Christopher:    So tell me, what can I expect from the book then that I'm not seeing on the website already? Is the book just a collection of your blog posts or is it something different?

Leo:    No, no. I wrote this book from scratch probably three times.

Christopher:    Oh, wow!

Leo:    I tossed out several versions of the book.

Christopher:    How many words are we talking about here that you tossed out at any one time?

Leo:    My last version before this one was like nearly 50,000 words.

Christopher:    Wow!

Leo:    And I decided it was too grandiose and philosophical, and I needed something that was going to be more practical -- because that's what people are looking for -- but it helps them learn the philosophy as they start implementing a change.

    So the beginning of the book or the meat of the book is I challenge you to make one small change as you read this book, and so each chapter is going to teach you one new thing about making a change and there's a mission at the end of each chapter. So through the course of this book, you're going to make this change but learn about dealing with change and learn about resistance and procrastination and all kinds of other things that we face as we make a change.

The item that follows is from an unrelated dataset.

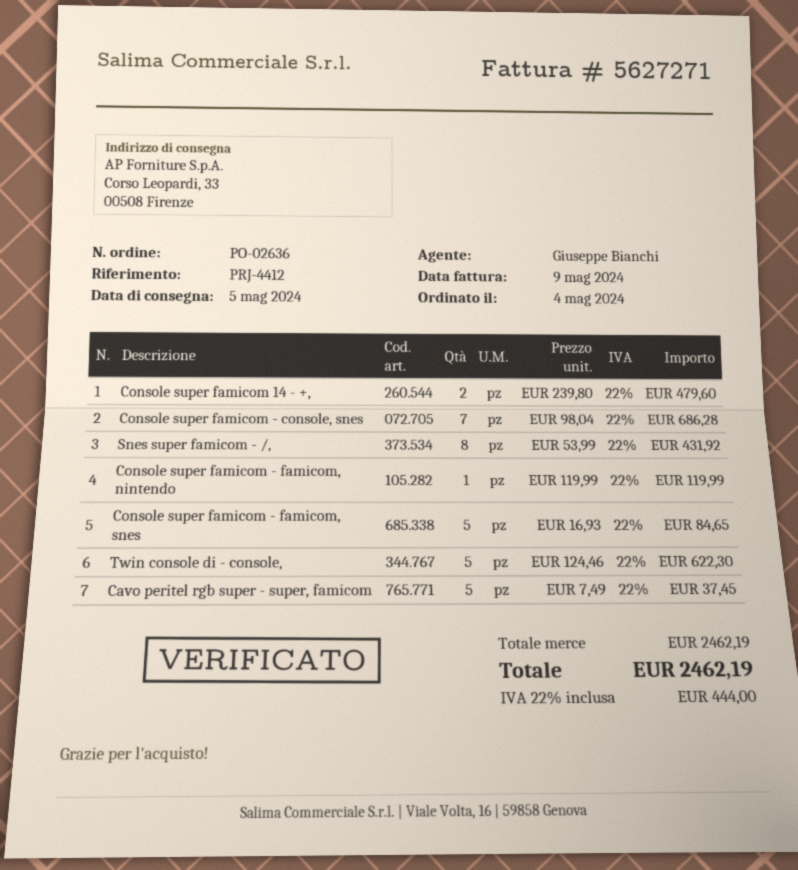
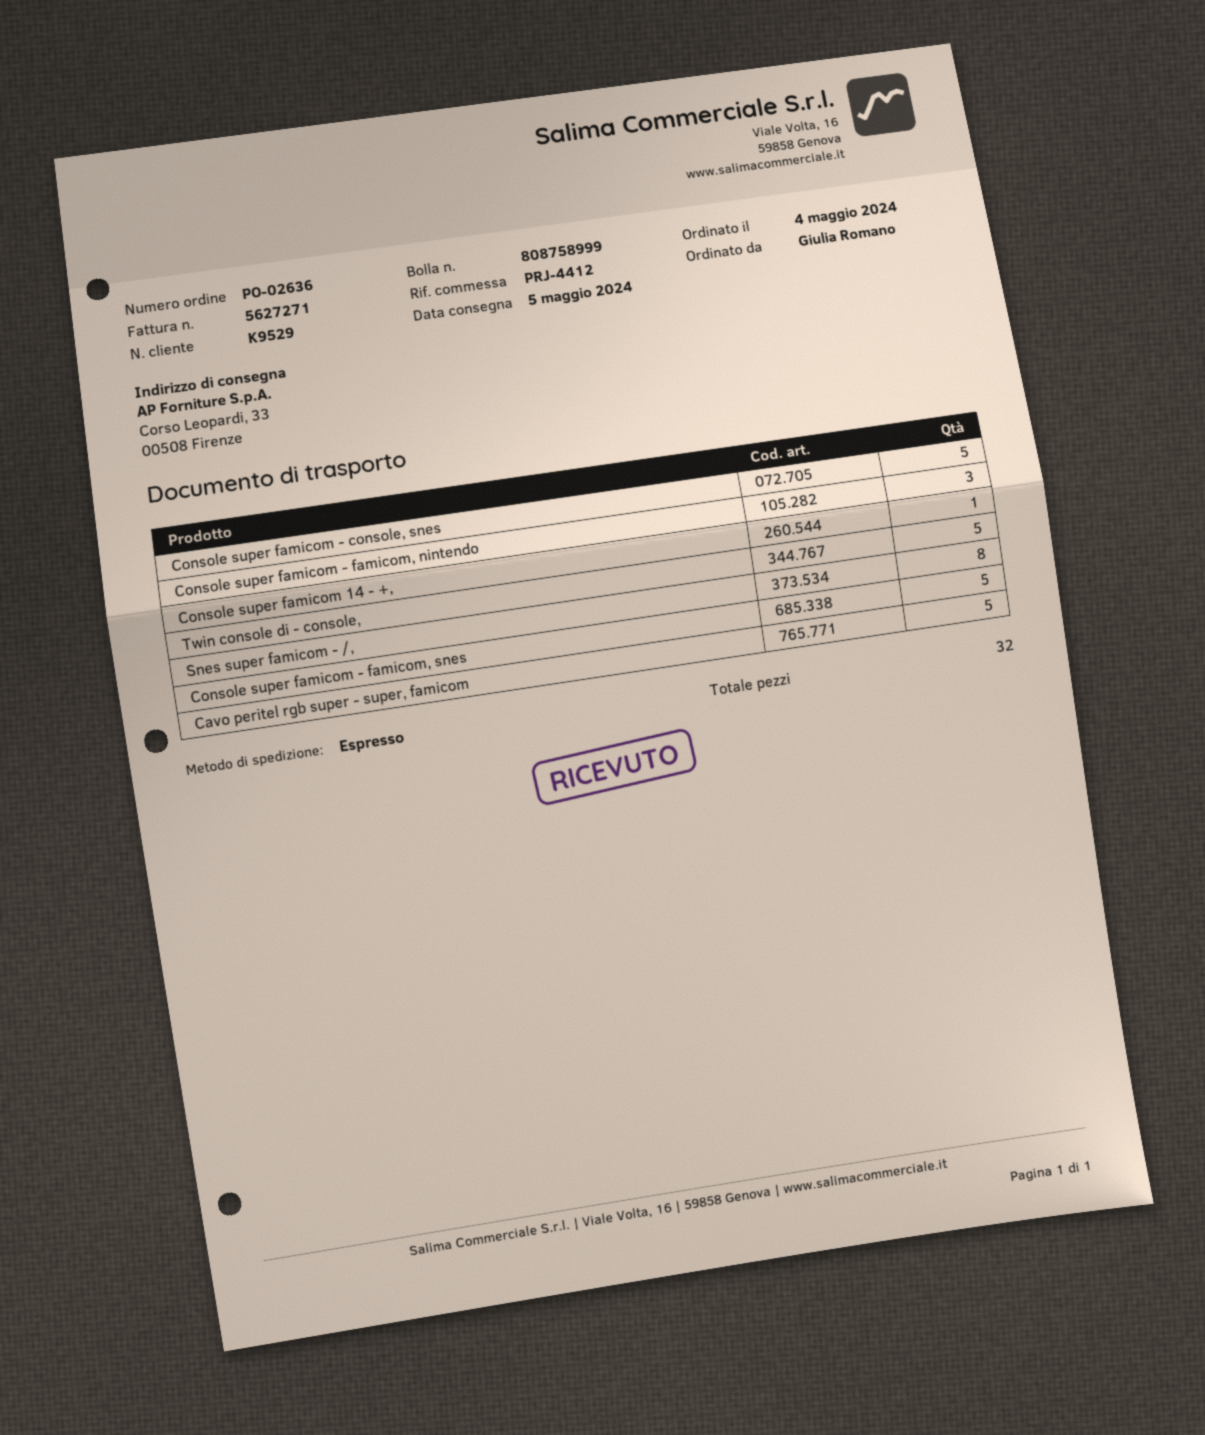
Console super famicom 14 - +,: 2 -> 1
Console super famicom - console, snes: 7 -> 5
Console super famicom - famicom, nintendo: 1 -> 3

    And then what happens is at the end of the book, I show you that you can take all of the things that we learned about these ideals in our head and about our mind that complains about discomfort, all of these things we learn throughout the course of making this change, we can apply them to other problems we face, other things we struggle with. So if you are --

Christopher:    Well, I've just been doing it for the last half-an-hour, like everything you said I'm like, "Wow! Yeah, I could do that." Yeah, totally. Sorry, carry on.


 

Leo:    So if you struggle with not only habit change but you're struggling with a major life change, whether it's losing your job or moving to a new place or going to school -- these are major changes that we all struggle with -- this method will help you deal with that change. If you struggle with illness, if you struggle with a family member who has an illness, if you struggle with loss of a loved one, all of these are really hard things to deal with and this method which I really have stolen from Zen Buddhism, the method will help you deal with that.

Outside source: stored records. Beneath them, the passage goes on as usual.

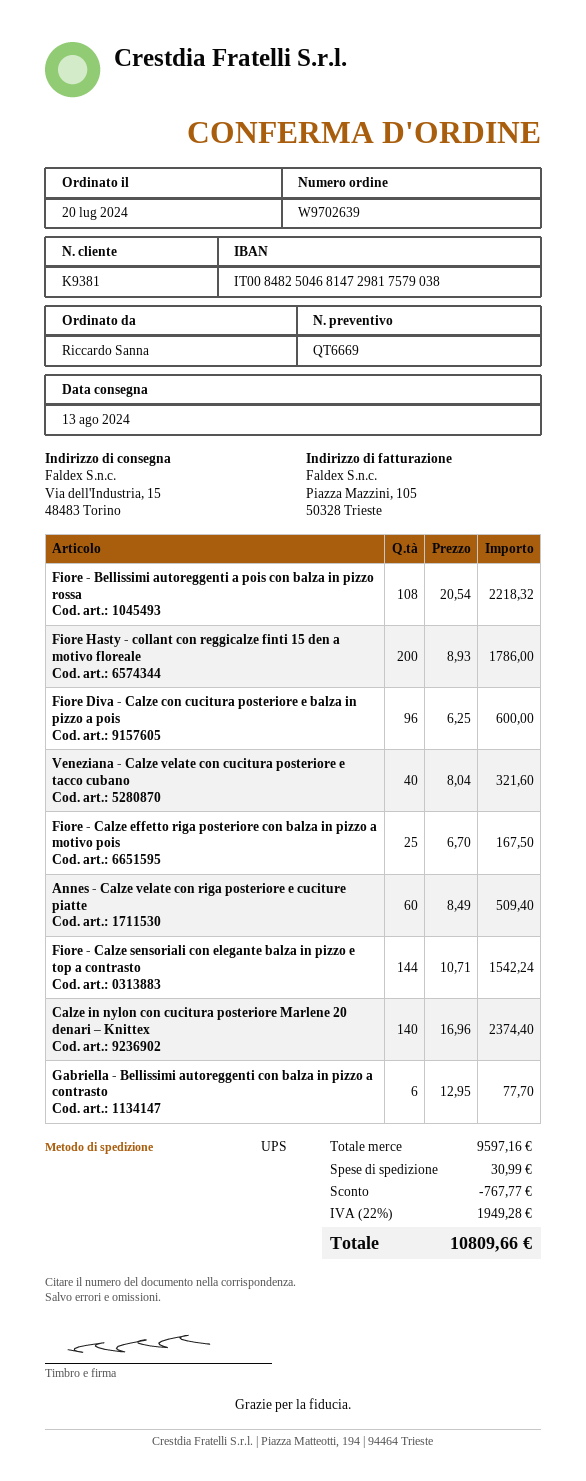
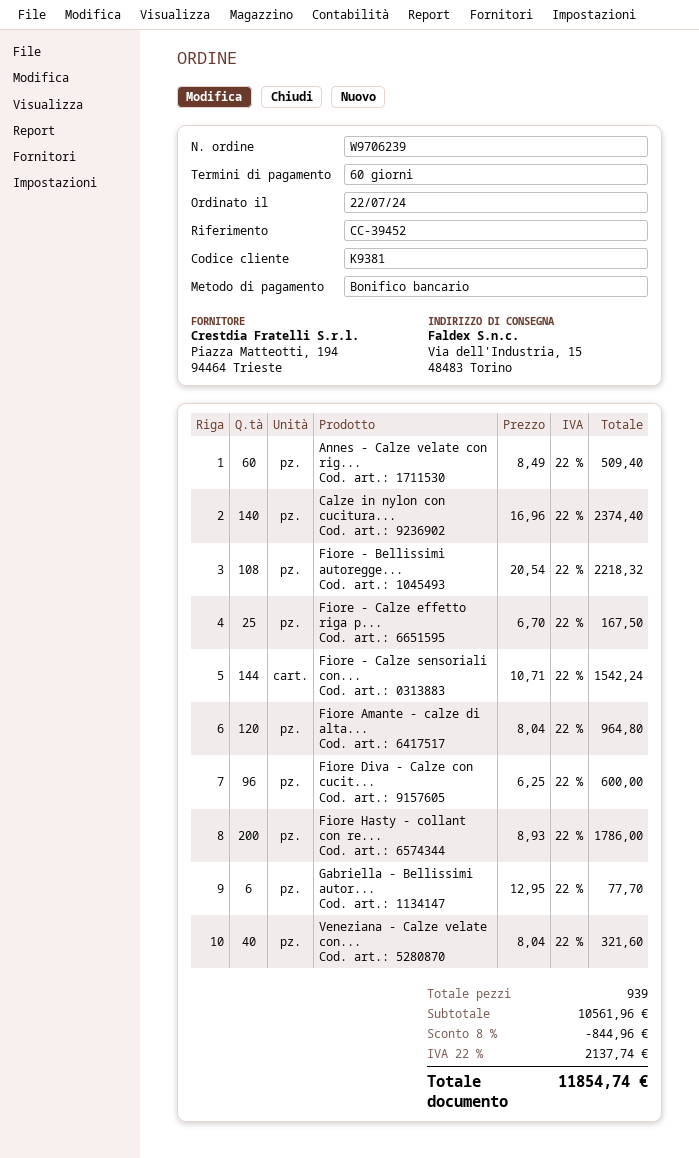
order number: W9702639 -> W9706239
order date: 2024-07-20 -> 2024-07-22
Fiore Amante - calze di alta...: none -> 120 x 8.04 = 964.80
subtotal: 9597.16 -> 10561.96
discount: 767.77 -> 844.96
shipping: 30.99 -> none
tax: 22% = 1949.28 -> 22% = 2137.74
total: 10809.66 -> 11854.74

    So I've distilled what I think are the most useful things from Zen Buddhism, and it's just really practical stuff not meant to be any New Age kind of thing, which I'm not against New Age, but it's really practical steps for how to deal with these struggles in our lives. So that's really what the book is and I think at the end of it, it also talks about our happiness with ourselves, which is something that stops a lot of people.

[0:45:11]

Christopher:    That's awesome. I was going to ask you about that actually, the connection with Zen Buddhism. I think I was a bit confused at first what the connection was. Can you tell me what it is?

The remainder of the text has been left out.